A Review of the Data on the Interlamellar Spacing of Pearlite

After defining interlamellar spacing the various optical and electron optical methods for measuring spacing are outlined. It is clear for both isothermal and forced velocity transformation conditions that pearlite can grow at a constant velocity with a range of true spacings. The minimum true spacing and mean true spacing are not related by a constant factor, but this may vary from system to system and with temperature in a given system. The relationship between interlamellar spacing and temperature for isothermal growth conditions and between translation velocity and spacing for forced-velocity growth conditions is reviewed for a range of steels and nonferrous alloys. It is seen that the velocity-spacing relationship for the two modes of transformation is the same. For isothermal transformation a linear relationship between reciprocal spacing and temperature is generally observed, but for steels containing alloy additions there is little evidence of the predicted inflexion corresponding to a temperature at which alloy partitioning at the transformation front ceases.
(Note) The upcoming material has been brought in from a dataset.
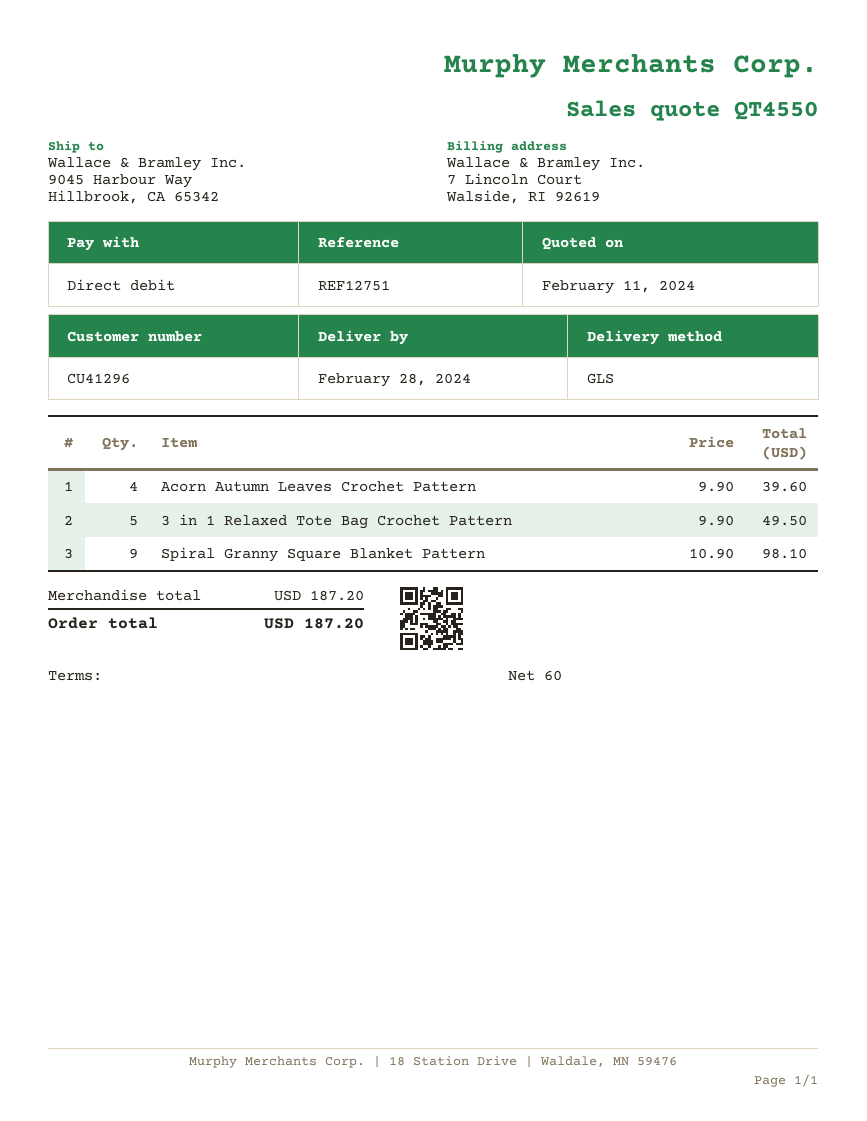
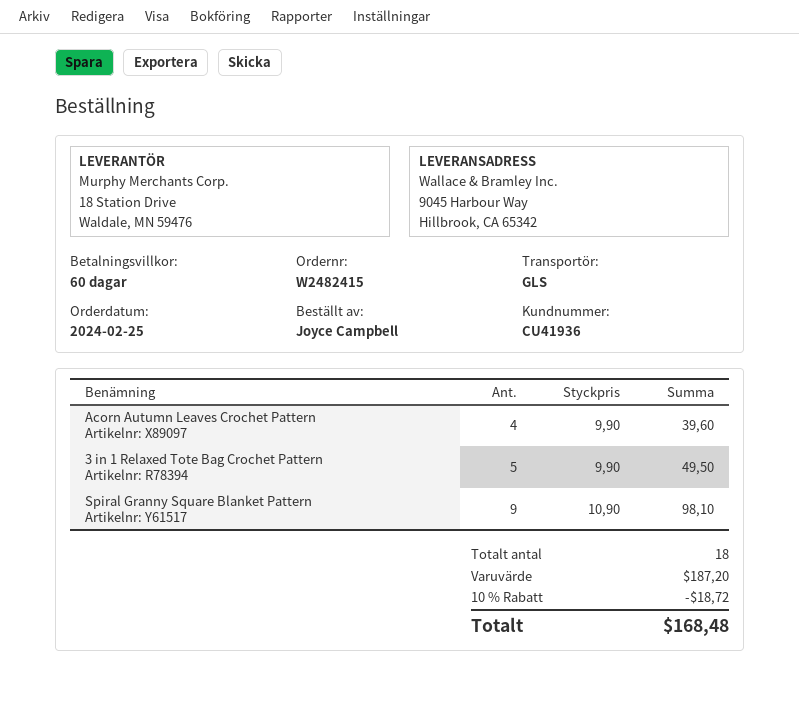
customer number: CU41296 -> CU41936
discount: none -> 10% = 18.72
total: 187.20 -> 168.48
The lack of precise interfacial energy data makes it difficult to determine reliably the relationship between measured and critical spacings, although it seems likely to be in accord with the maximum growth rate or maximum rate of entropy production optimization criteria. This paper is based on a presentation made at the symposium “Establishment of Microstructural Spacing during Dendritic and Cooperative Growth” held at the annual meeting of the AIME in Atlanta, Georgia on March 7, 1983 under the joint sponsorship of the ASM-MSD Phase Transformations Committee and the TMS-AIME Solidification Committee.